If the purification device is suitable for cigarette smoke, it will also have a positive effect on aerosols. It should be noted that the particles that make up smoke (PM 2.5 or less) are as fine as those in aerosols containing respiratory pathogens.  Therefore, a purifier capable of measuring a CADR of type PM 2.5 or a second-hand smoke (SHS) flow, can also be used to prevent respiratory diseases. It is therefore advisable to read the documentation accompanying the device carefully to verify its performance levels. The use of these purifiers is recommended provided that the CADR (Clean Air Delivery Rate) value or the purified air flow rate mentioned in the documentation is used.
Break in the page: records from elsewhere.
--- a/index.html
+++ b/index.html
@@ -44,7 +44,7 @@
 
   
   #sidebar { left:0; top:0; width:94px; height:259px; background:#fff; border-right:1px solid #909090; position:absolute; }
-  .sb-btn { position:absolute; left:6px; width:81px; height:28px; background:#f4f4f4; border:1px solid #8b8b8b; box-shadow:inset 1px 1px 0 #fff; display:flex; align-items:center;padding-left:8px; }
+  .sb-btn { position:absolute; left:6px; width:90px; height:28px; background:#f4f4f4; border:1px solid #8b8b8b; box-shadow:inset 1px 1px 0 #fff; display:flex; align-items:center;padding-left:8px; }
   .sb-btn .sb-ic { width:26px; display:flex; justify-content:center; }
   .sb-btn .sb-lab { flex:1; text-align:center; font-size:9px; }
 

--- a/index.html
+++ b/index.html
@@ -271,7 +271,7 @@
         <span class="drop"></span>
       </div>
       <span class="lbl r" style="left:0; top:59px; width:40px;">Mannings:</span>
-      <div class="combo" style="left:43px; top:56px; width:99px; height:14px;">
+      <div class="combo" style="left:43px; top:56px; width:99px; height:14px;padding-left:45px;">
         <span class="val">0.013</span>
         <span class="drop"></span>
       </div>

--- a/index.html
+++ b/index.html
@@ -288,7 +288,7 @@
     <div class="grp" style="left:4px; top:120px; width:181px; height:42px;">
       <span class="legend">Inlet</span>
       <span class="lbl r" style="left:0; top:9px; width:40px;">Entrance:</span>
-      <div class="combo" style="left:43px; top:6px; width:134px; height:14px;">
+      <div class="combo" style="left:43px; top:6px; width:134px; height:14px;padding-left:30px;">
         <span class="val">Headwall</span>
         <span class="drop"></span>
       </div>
It should also be noted that the CADR is only guaranteed if the device has been well maintained.


The Law of 6 November 2022 for the improvement of indoor air quality

Which spaces are targeted by the Law of 6 November 2022?

The law aims to improve indoor air quality in all closed spaces accessible to the public, i.e. all places enclosed by doors or walls and fitted with a ceiling or floor that are not limited to the family sphere or purely to the professional sphere.

In other words, your home and meeting rooms at the office, for example, are not affected by this law.

Where is it best to display the CO2 meter results to the public?

It is recommended that the CO2 meter be installed in a location that is clearly visible to visitors, unless an alternative, publicly accessible, real-time display system is provided.

Is one CO2 meter per venue sufficient?

At least one device per venue is recommended.

If two units installed in the same space in an area frequented or likely to be frequented by the public show very different concentrations, this may be the result of a build-up of stale air in certain areas or a faulty measurement device.